Chronic Fatigue Syndrome (cont.)

For about three years she was on a strict allergy diet where she had to exclude milk, sugar, corn and wheat from her diet, and also had to remove all dust particles from her house.

"My diet just became more and more limited," Jones says. "I was basically eating meat and salad, wheat free pasta and wheat-free, milk free cookies. My diet was very, very plain."

Although she followed her diet strictly, she still felt tired. Then in 1998, five years after her initial diagnosis with chronic fatigue syndrome, the dizziness started.

"I have constant dizziness," Jones says. "When I look at things, everything is always moving."
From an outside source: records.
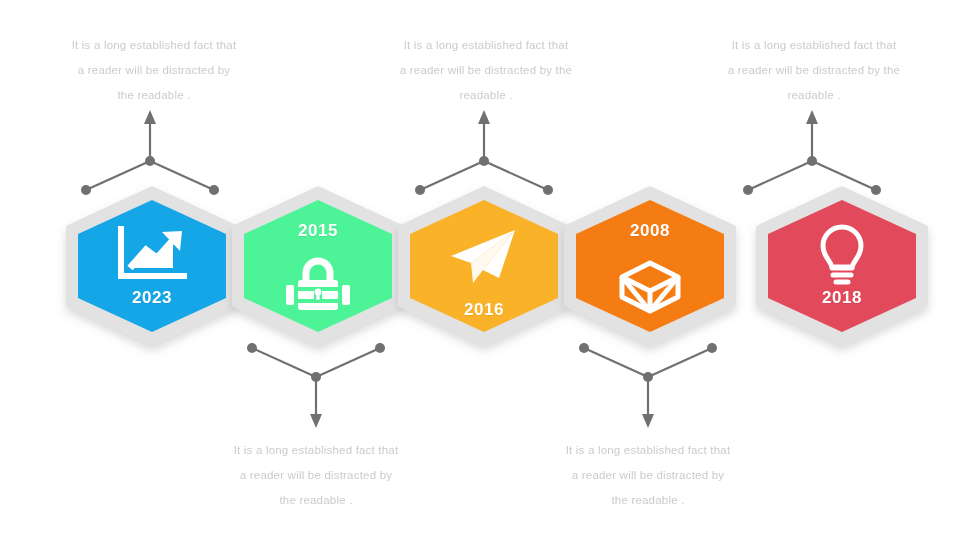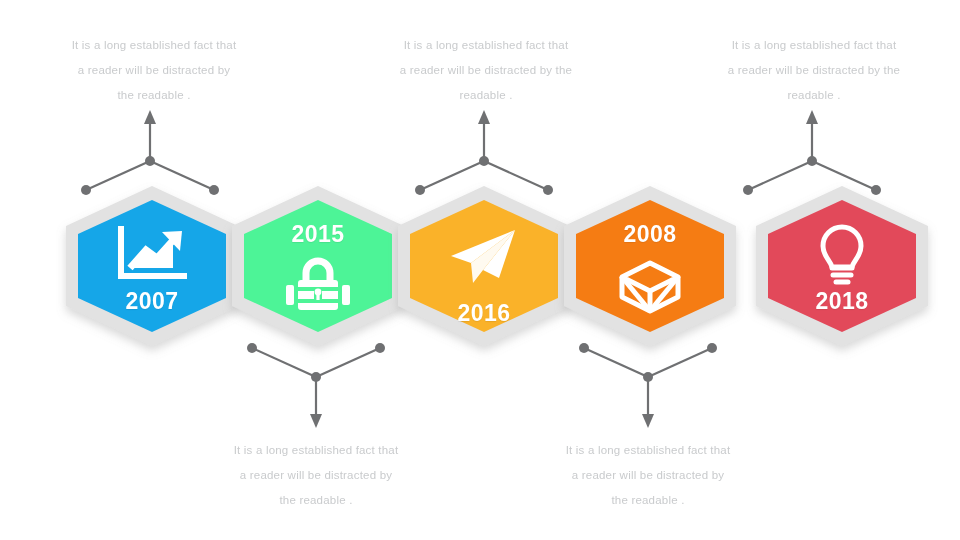--- a/index.html
+++ b/index.html
@@ -29,21 +29,21 @@
   .connector svg{display:block;overflow:visible;}
 
   
   .hex-wrap{position:absolute;}
   .hex-wrap svg{display:block;overflow:visible;}
   .hex-label{
     position:absolute;
     width:100%;
     text-align:center;
     color:#ffffff;
-    font-size:23px;
+    font-size:17px;
     font-weight:bold;
     letter-spacing:.5px;
     font-family:"Liberation Sans", sans-serif;
     text-shadow:0 1px 1px rgba(0,0,0,.08);
   }
   .hex-icon{
     position:absolute;
     width:100%;
     display:flex;
     justify-content:center;
@@ -159,21 +159,21 @@
 
     <div class="hex-icon" style="top:42px;">
       <svg width="72" height="58" viewBox="0 0 72 58">
         <path d="M5 3 L5 50 L68 50" stroke="#ffffff" stroke-width="6" fill="none" stroke-linecap="square"></path>
         <path d="M14 42 L30 24 L41 32 L60 11" stroke="#ffffff" stroke-width="7" fill="none" stroke-linejoin="miter" stroke-linecap="butt"></path>
         <path d="M46 6 L66 5 L64 25 Z" fill="#ffffff"></path>
         <path d="M14 42 L30 24 L41 32 L57 15 L57 42 Z" fill="#ffffff"></path>
       </svg>
     </div>
 
-    <div class="hex-label" style="top:104px;">2007</div>
+    <div class="hex-label" style="top:104px;">2023</div>
   </div>
 
   <div class="hex-wrap" style="left:228px;top:184px;width:180px;height:164px;">
     <svg width="180" height="164" viewBox="0 0 180 164">
       <defs>
         <filter id="sh2" x="-30%" y="-30%" width="170%" height="180%">
           <feDropShadow dx="0" dy="5" stdDeviation="5" flood-color="#9a9a9a" flood-opacity="0.38"></feDropShadow>
         </filter>
       </defs>
       <polygon points="90,2 176,42 176,122 90,162 4,122 4,42" fill="#e2e2e2" filter="url(#sh2)"></polygon>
Jones sometimes has dizzy spells that are worse than others where she feels off balance and has to grab onto something. Her symptoms are sporadic in that she often can go a few days without feeling severely dizzy, but then experiences several dizzy spells in a short amount of time.

"With chronic fatigue syndrome symptoms come and go," Jones says. "I also have muscle aches, headaches, sore throats and TMJ to name a few," she said. "I sleep with a night guard to help prevent my jaw from locking while I sleep, although it still happens from time to time. My teeth will ache and I even went a whole year unable to chew on one side of my mouth."

Another symptom of chronic fatigue syndrome that plagues Jones is sleep disturbance. She often wakes up during the night for no reason on an average of 15 to 20 times and can remain awake for hours at a time. She underwent a sleep study to find out the cause, but was unable to come up with an answer. It still takes her at least an hour to fall asleep at night.

Jones also experiences problems with her joints and has elbow pain as well as pain in her thumb joints and knee joints. Her list of symptoms goes on to include temporary memory loss , depression, anxiety, irritability, acne, PMS, and lightheadedness. Yet, above all, her strongest and most constant symptoms are her fatigue and dizziness.

"The fatigue I experience isn't just 'being tired,' she explains. "Every fiber of my being feels sick from fatigue."

Since Jones was too fatigued to work, she had to move back with her parents while going through the fight for social security and the wait for housing. It wasn't until 2000, at age 28, that she was able to finally live on her own for the first time since she was 21.